*** Opening of The input ***

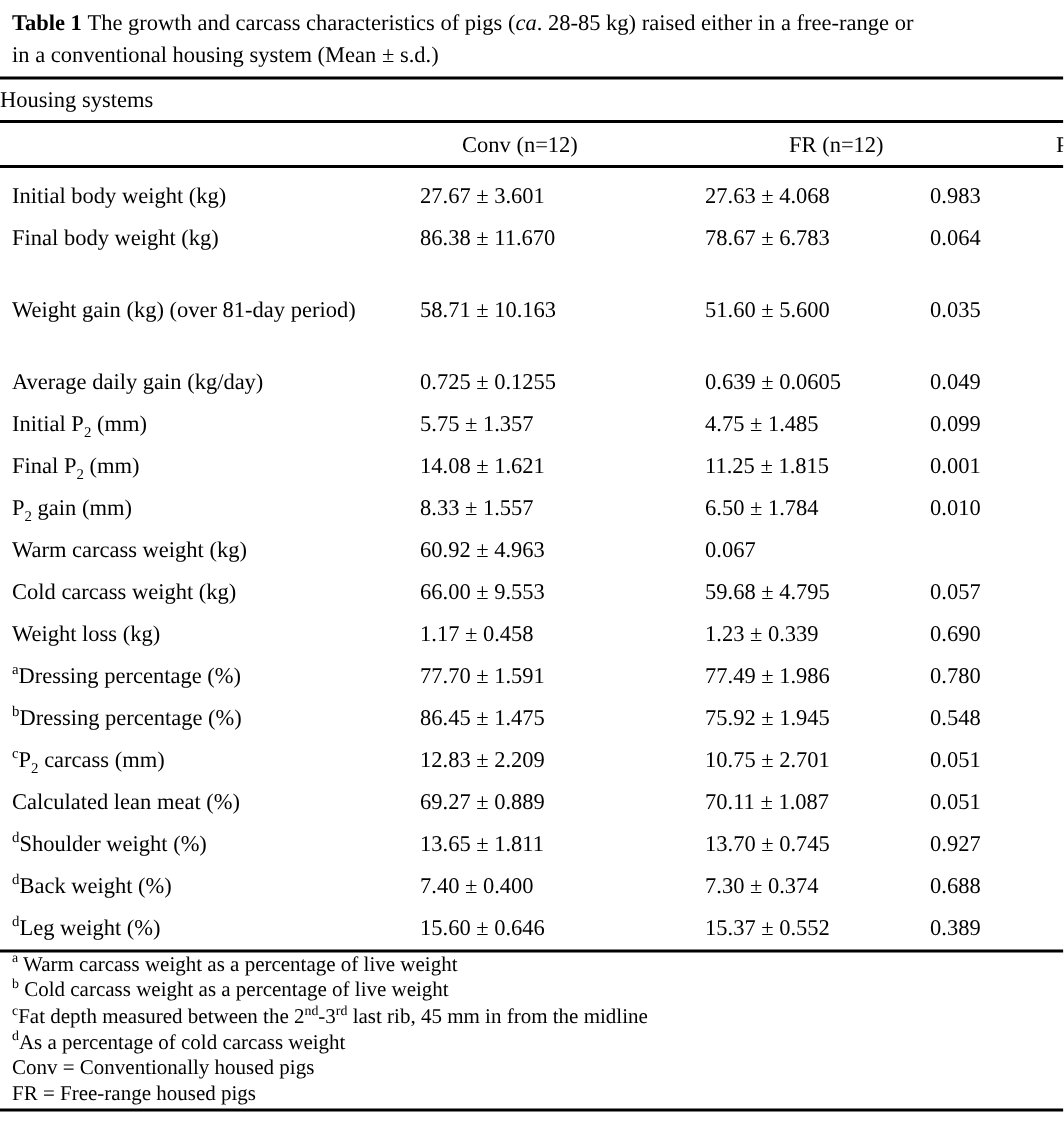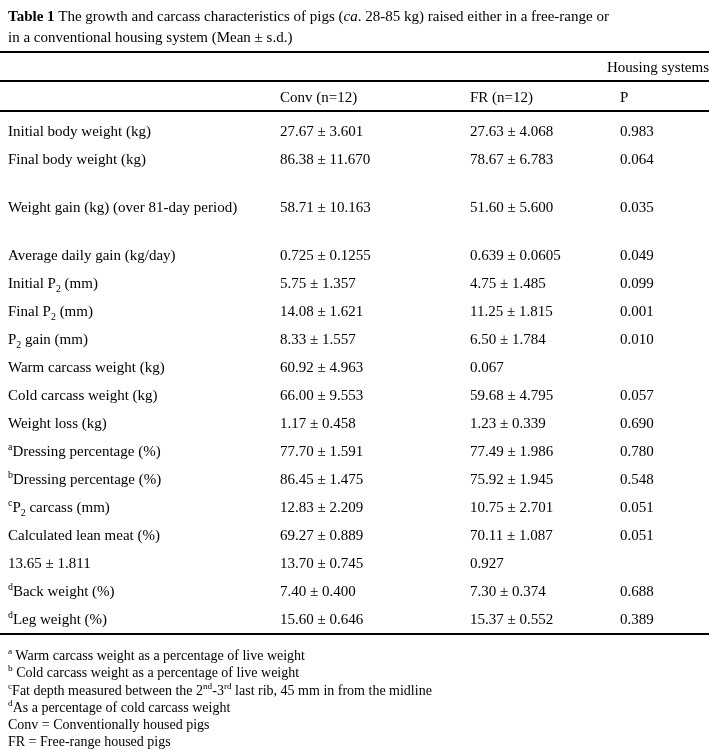--- a/index.html
+++ b/index.html
@@ -14,7 +14,7 @@
     height:45px;line-height:21px;font-size:15px;
   }
   .rule{height:2px;background:#000;width:709px;}
-  .group-header{height:27px;line-height:29px;text-align:right;}
+  .group-header{height:27px;line-height:29px;text-align:left;}
   .hdr,.row{
     display:grid;grid-template-columns:272px 190px 150px 1fr;
     padding-left:8px;box-sizing:border-box;

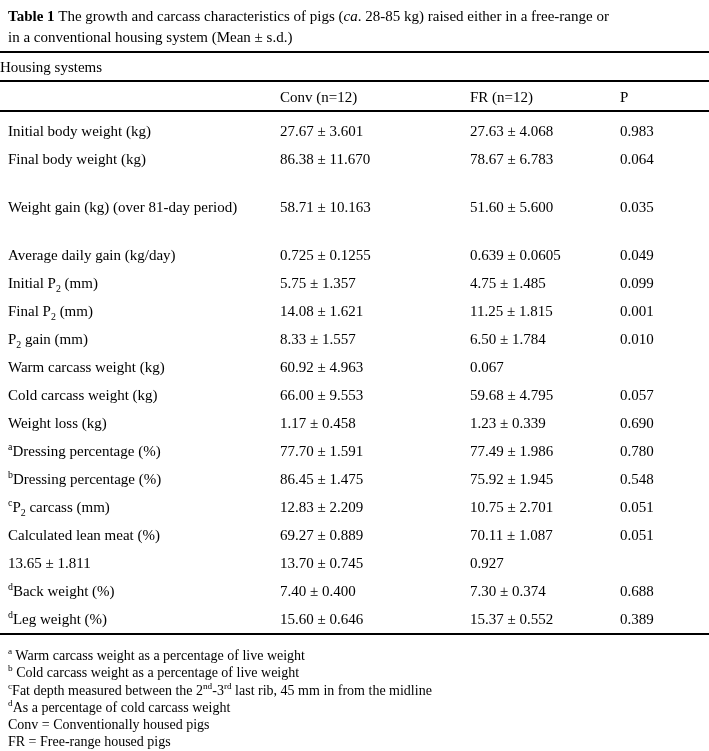--- a/index.html
+++ b/index.html
@@ -19,7 +19,7 @@
     display:grid;grid-template-columns:272px 190px 150px 1fr;
     padding-left:8px;box-sizing:border-box;
   }
-  .hdr{height:28px;line-height:30px;}
+  .hdr{height:28px;line-height:30px;gap:28px;}
   .rows{padding-top:5px;}
   .row{height:28px;line-height:28px;}
   .row:nth-child(3),.row:nth-child(4){margin-top:20px;}

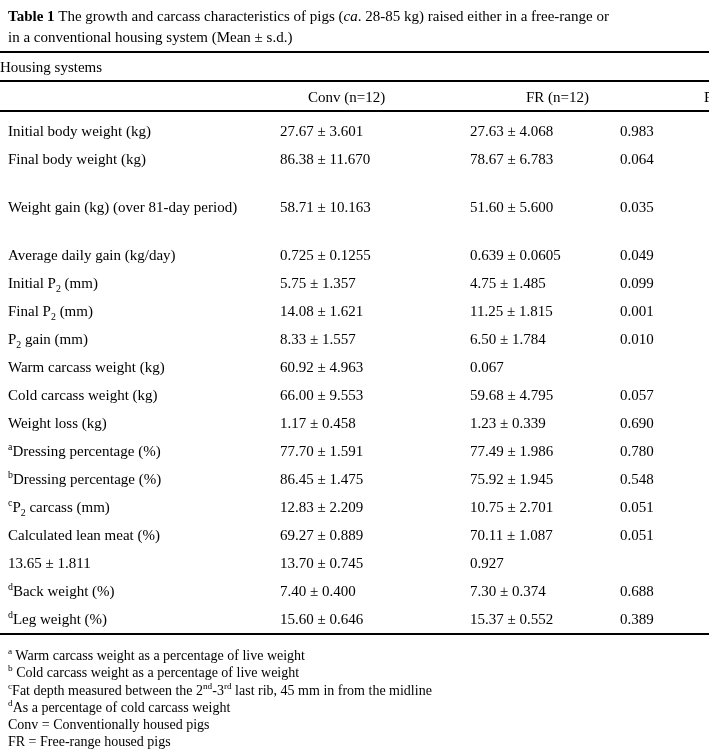--- a/index.html
+++ b/index.html
@@ -135,6 +135,7 @@
         <div class="cell">0.051</div>
       </div>
       <div class="row">
+        <div class="cell"><sup>d</sup><span>Shoulder weight (%)</span></div>
         <div class="cell">13.65 ± 1.811</div>
         <div class="cell">13.70 ± 0.745</div>
         <div class="cell">0.927</div>

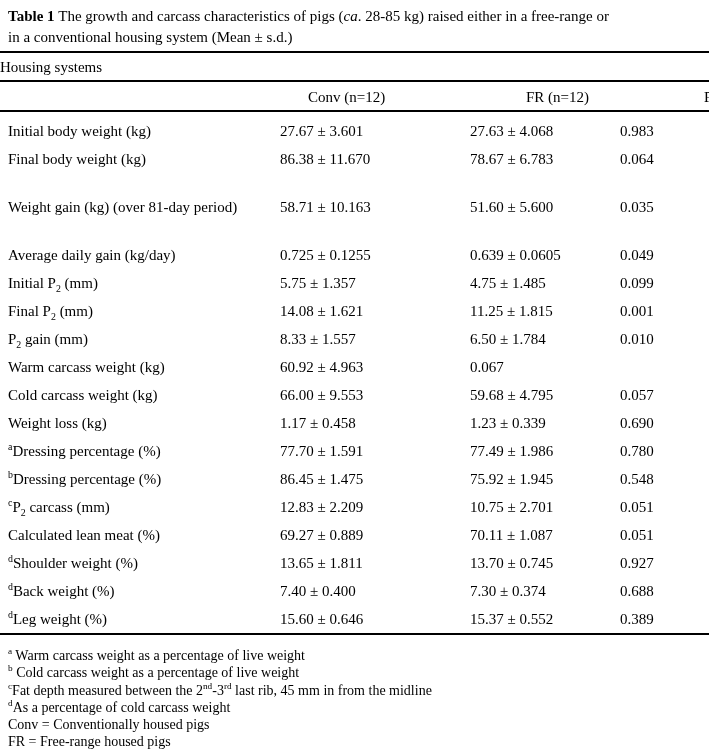--- a/index.html
+++ b/index.html
@@ -25,7 +25,7 @@
   .row:nth-child(3),.row:nth-child(4){margin-top:20px;}
   .row:nth-child(18){margin-top:10px;}
   .cell{white-space:nowrap;overflow:visible;}
-  .footnotes{padding-top:12px;height:104px;}
+  .footnotes{padding-top:0;height:104px;}
   .fn{line-height:17.3px;font-size:14px;padding-left:8px;white-space:nowrap;}
   sup,sub{font-size:0.66em;line-height:0;}
 </style>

*** Close of The input ***

Some of the data mentions "header". Copy every line where it does.

-  .group-header{height:27px;line-height:29px;text-align:right;}
+  .group-header{height:27px;line-height:29px;text-align:left;}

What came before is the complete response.